Nel
1996, finiti gli studi universitari in sociologia,
con l’aereo sono atterrato ad Oakland, California, dove ci sono
rimasto per circa due mesi per approfondire la lingua inglese e conoscere
un po’ più da vicino quella parte d’America tanto
decantata nei film e nelle canzoni. Nell’adolescenza avevo ascoltato
con piacere diversi cantautori e gruppi musicali della west coast e
ammirato il cinema holliwoodiano ma, al contrario di molti miei coetanei,
non avevo mai cantato “Sogno California”. Anzi debbo dire
che mi sono avvicinato a quella terra con una sorta di scetticismo e
diffidenza, quasi a voler smitizzare quei luoghi comuni sull’America
che ormai facevano parte dell’immaginario di un po’ tutta
la mia generazione. La zona della Bay Area paesaggisticamente ed architettonicamente
ricorda molto l’Europa, pochi infatti sono i grattacieli e molte
le case in legno a dimensione familiare fra cui spiccano, per la loro
bellezza, quelle in stile vittoriano. San Francisco, una delle principali
città culturali americane, rappresentava anche il luogo dove
negli anni ’50 e ’60 avevano avuto origine i grandi movimenti
Beat e Hippie che avevano rivoluzionato i modi di pensare e di essere
dei giovani non solo americani ma anche europei. Oakland è collegata
a San Francisco dal Bay Bridge e quindi facilmente raggiungibile con
qualsiasi mezzo di trasporto. Come tutte la grandi metropoli americane,
San Francisco bisogna conoscerla bene, perché basta girare l’angolo
e ti puoi ritrovare in quartieri poco raccomandabili, perciò
è bene muoversi con cautela e non fare troppo i curiosi. Un giorno,
quasi per caso, mi sono imbattuto nella pubblicità di una mostra
sulla Beat Generation e ci sono andato. Lì c’era rappresentata
la storia dei vari beatnik da Kerouac a Ginsberg, da Corso a Orlovsky,
passando per Ferlinghetti, Snyder e così via, con esposte opere
d’arte, manoscritti inediti e cimeli vari. Per me quel mondo era
così strano e lontano che non mi sarei mai immaginato che dopo
circa dieci anni avrei potuto incontrare un esponente di quel movimento
proprio a Gubbio, nella mia città natale. Il personaggio di cui
sto parlando è Gary Snyder, nato nel 1930 a San Francisco, uno
dei pochi poeti della Beat Generation ancora in vita, forse grazie proprio
alla sua particolare scelta di vita. Così infatti lo dipingeva
il suo amico e collega Jack Kerouac nel libro I Vagabondi del Dharma
“E soprattutto umanamente mi sbalordiva che quel
formidabile ometto che studiava sul serio poesia orientale e antropologia
e ornitologia e ogni possibile congerie di materie ed era piccolo e
rude avventuriero di sentieri e montagne fosse anche capace di tirar
fuori all’improvviso il suo patetico bel rosario di chicchi di
legno e di mettersi a pregare solennemente, come un santo del deserto
di una volta, certo, ma talmente incredibile a vedersi in un’America
piena di aeroporti e acciaierie. Il mondo non è tanto cattivo,
quando ci sono dei Japhy…”. Japhy era lo pseudonimo
con cui Kerouac parlava di Gary e degli altri confratelli beatnik alle
prese con una ricerca, disordinata ma sincera, di una nuova verità
che si identificava col Dharma dei buddisti, il fine ultimo dell’universo
e della vita. Gary Snyder nei suoi molti viaggi infatti aveva incontrato
personaggi come il Dalai Lama, diversi maestri indù e buddisti
che gli avevano consentito di approfondire la pratica del Buddismo Zen.

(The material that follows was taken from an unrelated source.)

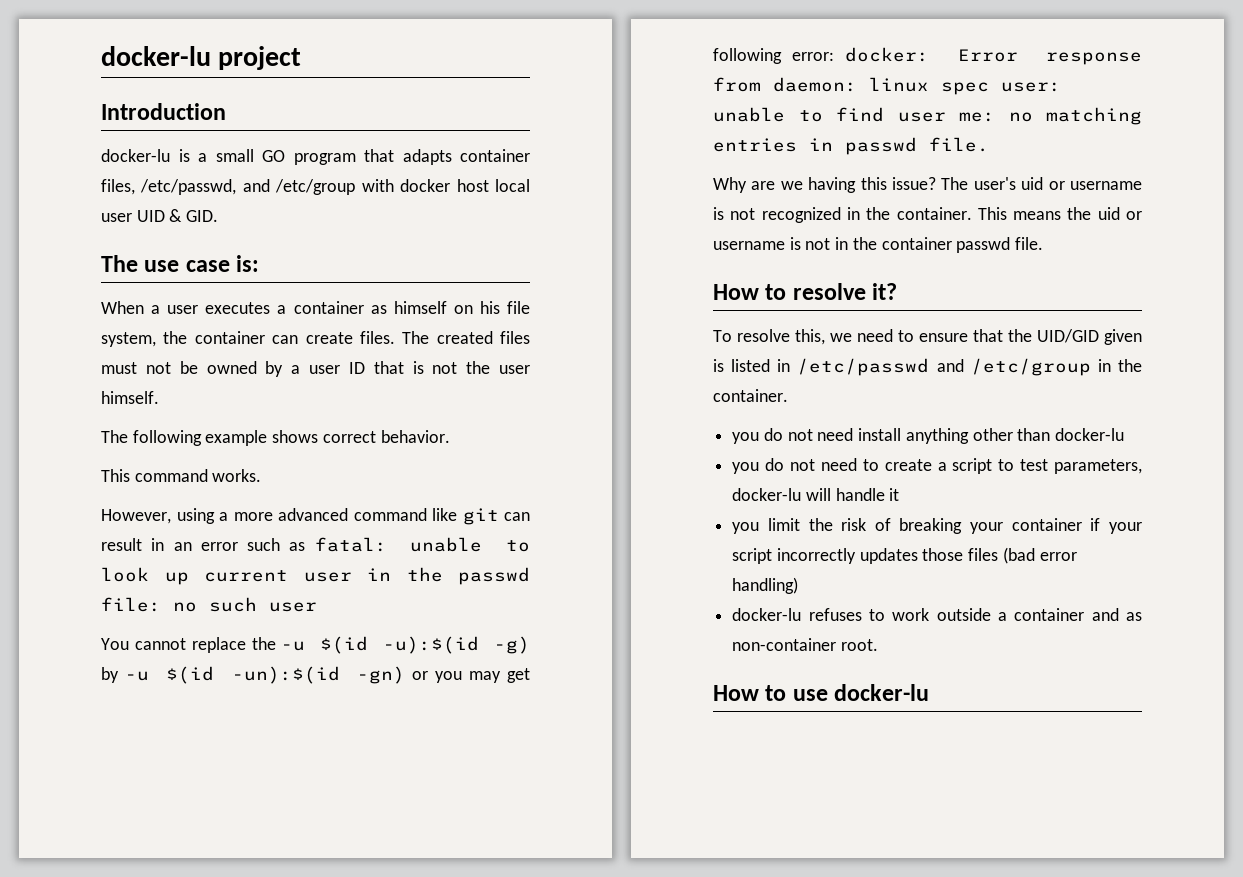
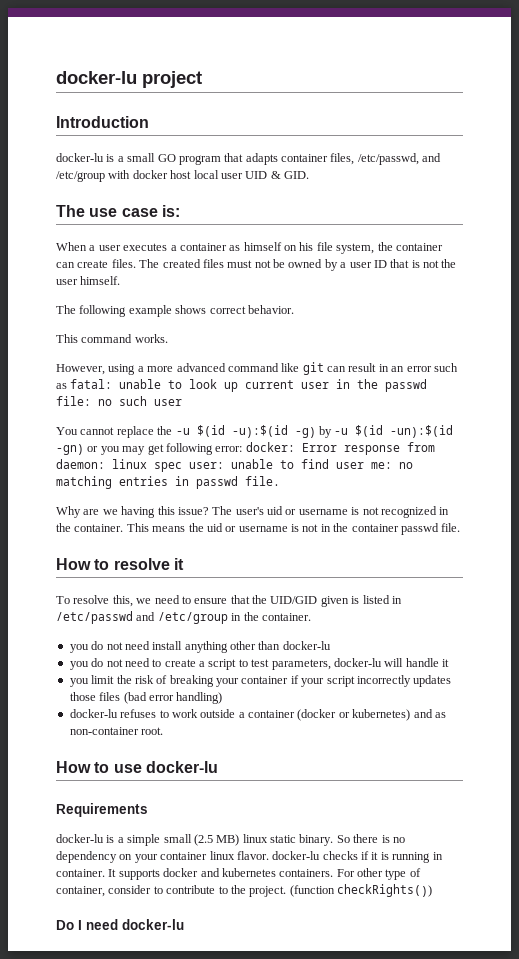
[872,283,898,300] it? -> [173,558,184,570] it
(1085, 614) none -> [297,709,411,721] (docker or kubernetes)
(930, 692) none -> [56,803,148,817] [56,834,405,846] [56,851,443,863] [56,868,421,880] [56,884,432,897] [56,919,184,930] // Requirements // docker-lu is a simple small (2.5 MB) linux static binary. So there is no dependency on your container linux flavor. docker-lu checks if it is running in container. It supports docker and kubernetes containers. For other type of container, consider to contribute to the project. (function checkRights()) // Do I need docker-lu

Gary, oltre ad essere un apprezzato studioso di poesia e cultura cinese
e giapponese, filosofo della natura incontaminata, è stato colui
che ha aperto la cerimonia del grande evento Human-Be-In dove hippie
beatnick, musicisti, attivisti politici e rappresentanti della controcultura
si unirono ufficialmente tutti insieme. Nel 1975 ha vinto il premio
Pulitzer per la poesia con l’opera L’isola della tartaruga,
nome con cui affettuosamente aveva chiamato la parte del nord America
dove vivono ancora i Nativi americani. Questo libro contiene una poesia
dal titolo Rain in Alleghany che io ho tradotto, musicato e poi cantato
in sua presenza ad uno dei suoi rari reading in Italia. L’esperimento
gli è così piaciuto che non ha esitato nemmeno un attimo
ad inserire la sua voce nel finale della canzone donandole quella completezza
e particolarità che solo lui poteva darle.